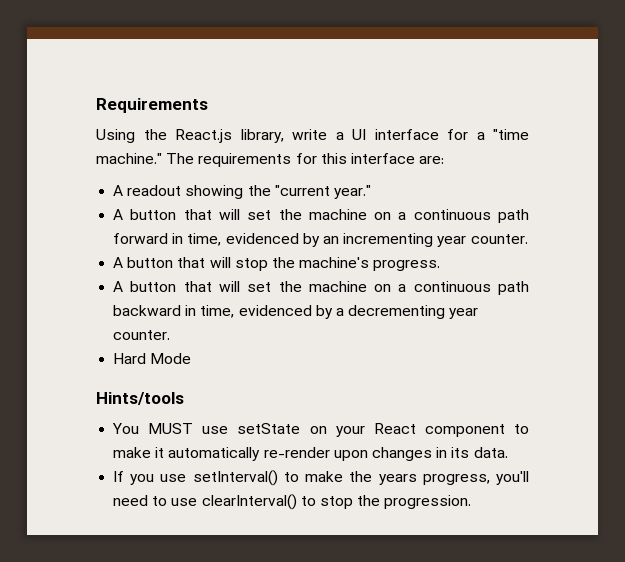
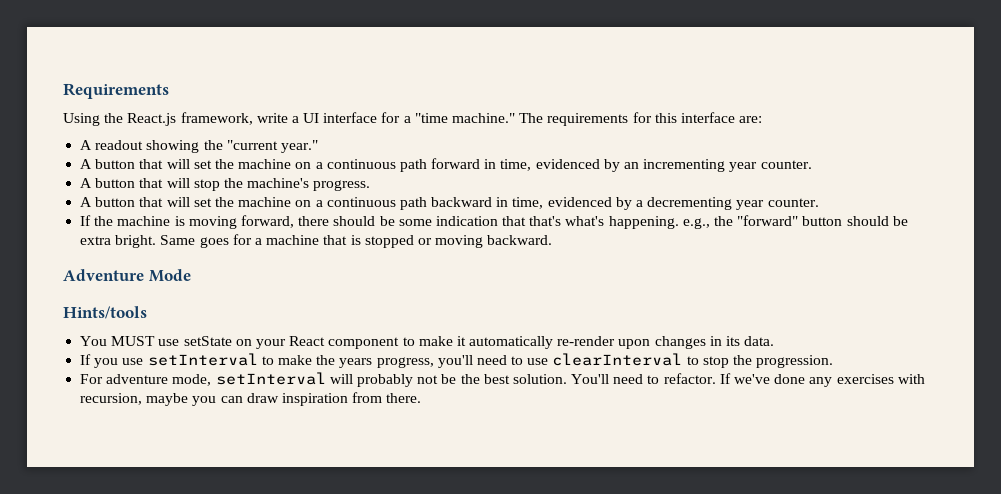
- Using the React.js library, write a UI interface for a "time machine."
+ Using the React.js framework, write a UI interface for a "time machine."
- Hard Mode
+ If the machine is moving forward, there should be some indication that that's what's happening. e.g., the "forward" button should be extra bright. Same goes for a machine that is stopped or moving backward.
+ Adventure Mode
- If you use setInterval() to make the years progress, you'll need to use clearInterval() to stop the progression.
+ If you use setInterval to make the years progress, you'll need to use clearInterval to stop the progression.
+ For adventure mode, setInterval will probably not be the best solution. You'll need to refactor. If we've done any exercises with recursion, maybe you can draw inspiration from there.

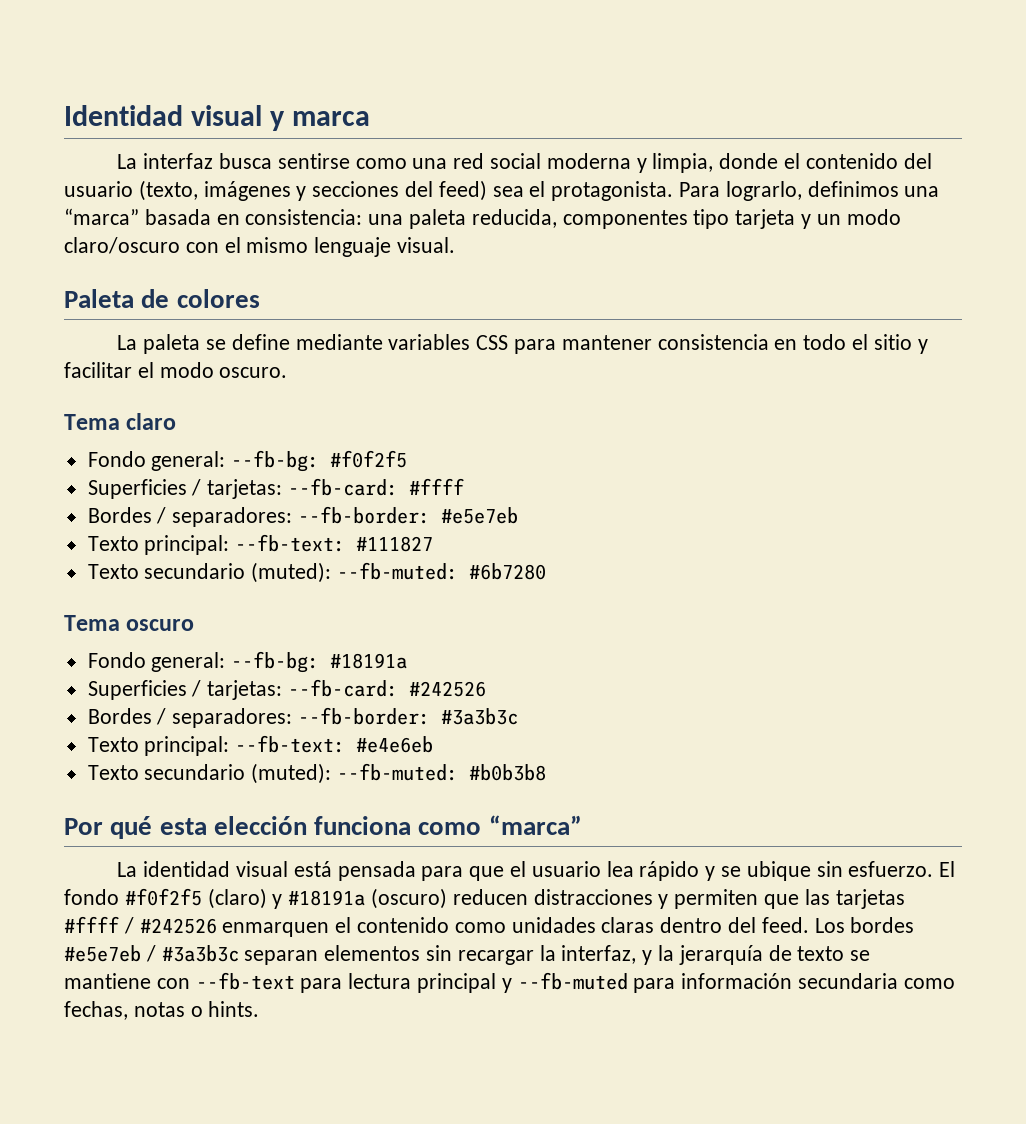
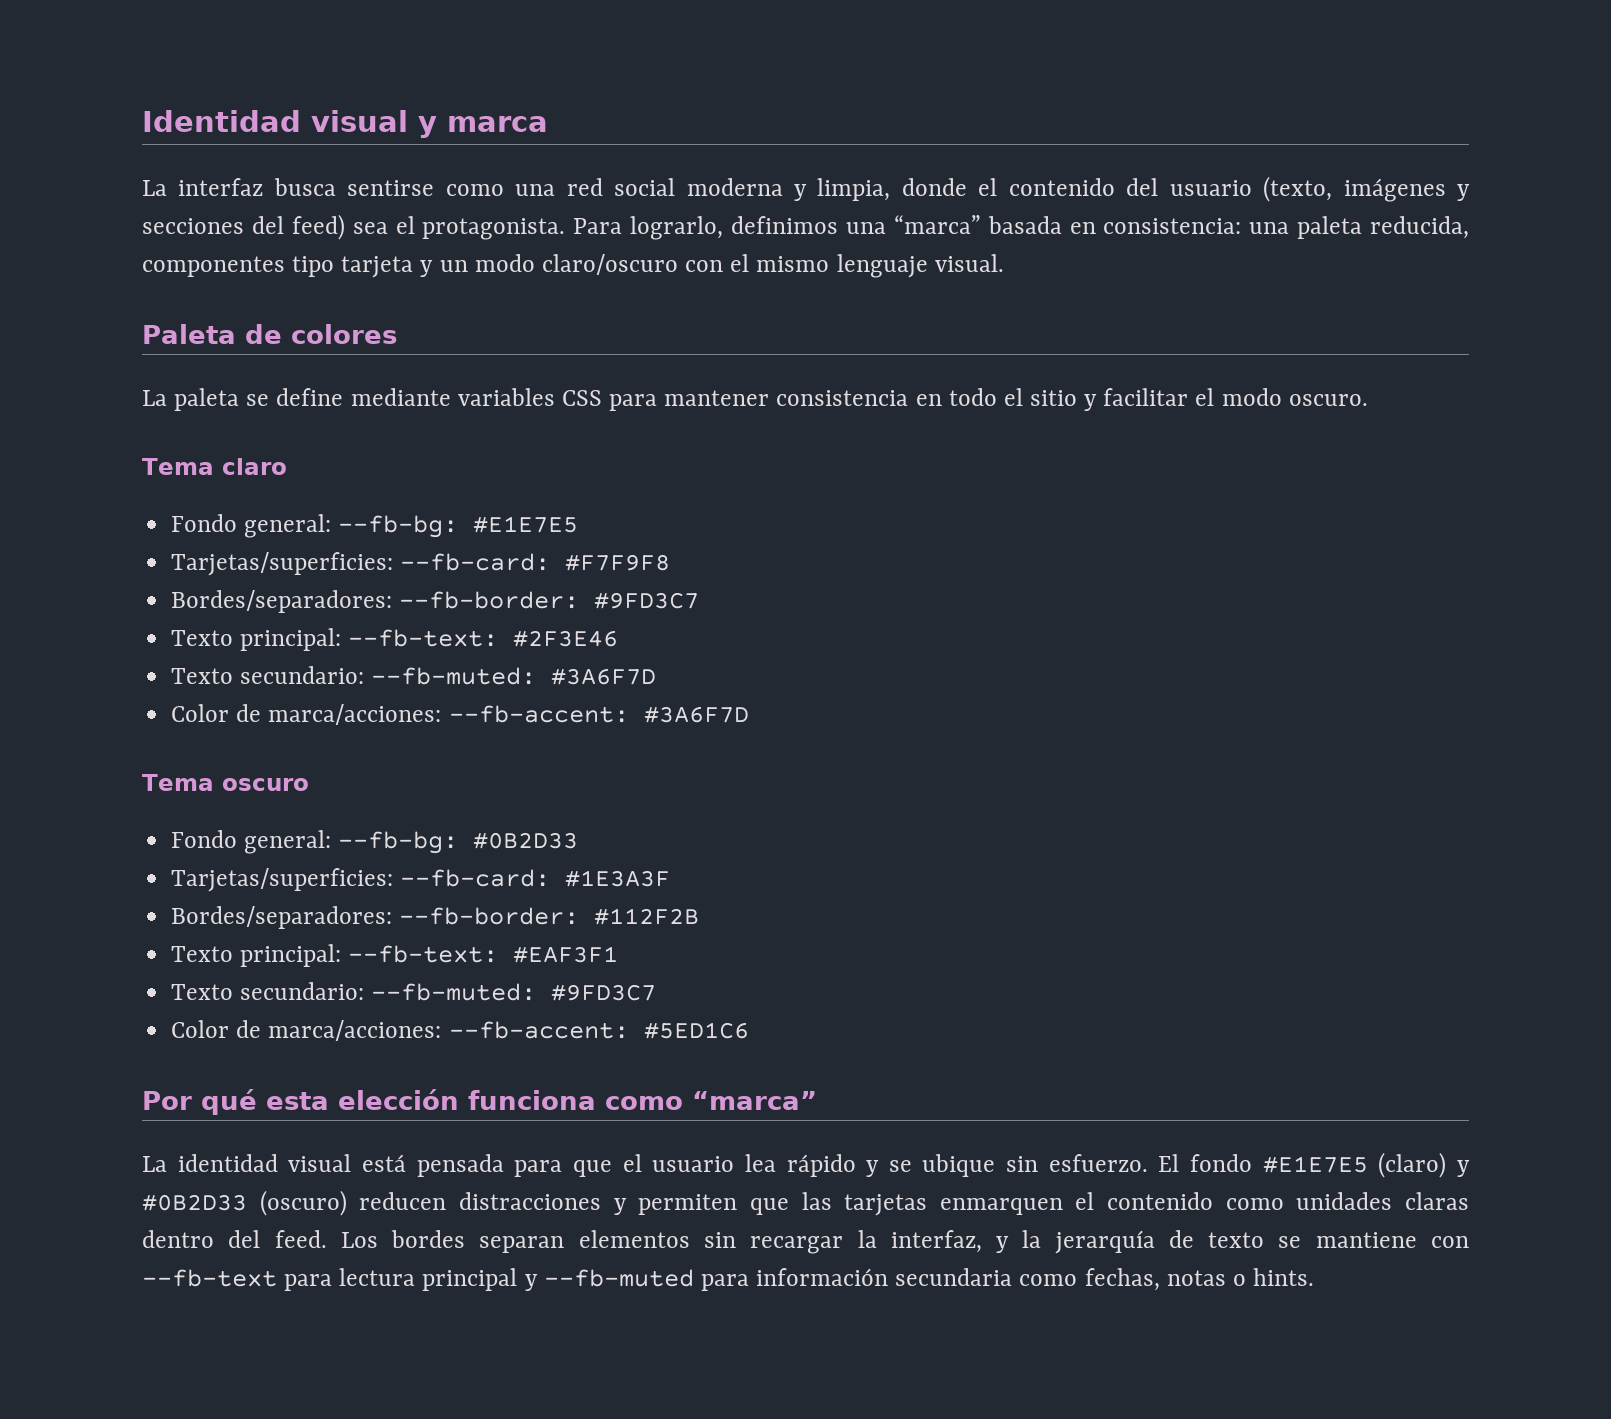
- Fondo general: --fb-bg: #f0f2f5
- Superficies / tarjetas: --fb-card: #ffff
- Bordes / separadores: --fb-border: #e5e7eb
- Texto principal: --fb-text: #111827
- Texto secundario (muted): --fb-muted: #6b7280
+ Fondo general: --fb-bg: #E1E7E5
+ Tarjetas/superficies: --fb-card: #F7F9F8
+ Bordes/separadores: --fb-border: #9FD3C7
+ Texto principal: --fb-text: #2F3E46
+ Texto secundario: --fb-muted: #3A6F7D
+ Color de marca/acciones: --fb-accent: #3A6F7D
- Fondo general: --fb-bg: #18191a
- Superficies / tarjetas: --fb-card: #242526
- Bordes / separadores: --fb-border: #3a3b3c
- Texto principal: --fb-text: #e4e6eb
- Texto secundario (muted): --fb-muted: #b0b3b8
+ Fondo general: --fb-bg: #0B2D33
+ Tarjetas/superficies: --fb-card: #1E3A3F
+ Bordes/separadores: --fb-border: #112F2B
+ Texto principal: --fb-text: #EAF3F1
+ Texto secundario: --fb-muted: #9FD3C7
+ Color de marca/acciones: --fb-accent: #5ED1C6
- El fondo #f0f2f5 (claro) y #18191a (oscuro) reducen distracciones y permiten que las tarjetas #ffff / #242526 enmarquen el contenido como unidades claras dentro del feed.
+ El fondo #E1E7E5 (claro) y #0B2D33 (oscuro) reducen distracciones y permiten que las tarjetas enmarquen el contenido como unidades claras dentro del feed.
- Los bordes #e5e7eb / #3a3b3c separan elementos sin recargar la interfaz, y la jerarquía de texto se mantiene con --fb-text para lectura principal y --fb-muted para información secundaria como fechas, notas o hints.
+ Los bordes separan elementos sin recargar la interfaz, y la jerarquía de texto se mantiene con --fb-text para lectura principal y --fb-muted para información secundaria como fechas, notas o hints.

→ What to work on
Within the material above, output exactly the lines from the one with "- Bordes / separadores: --fb-border: #3a3b3c" through the one with "Bordes/separadores: --fb-border: #112F2B", end lines included, and nothing besides.

→ Result of this task
- Bordes / separadores: --fb-border: #3a3b3c
- Texto principal: --fb-text: #e4e6eb
- Texto secundario (muted): --fb-muted: #b0b3b8
+ Fondo general: --fb-bg: #0B2D33
+ Tarjetas/superficies: --fb-card: #1E3A3F
+ Bordes/separadores: --fb-border: #112F2B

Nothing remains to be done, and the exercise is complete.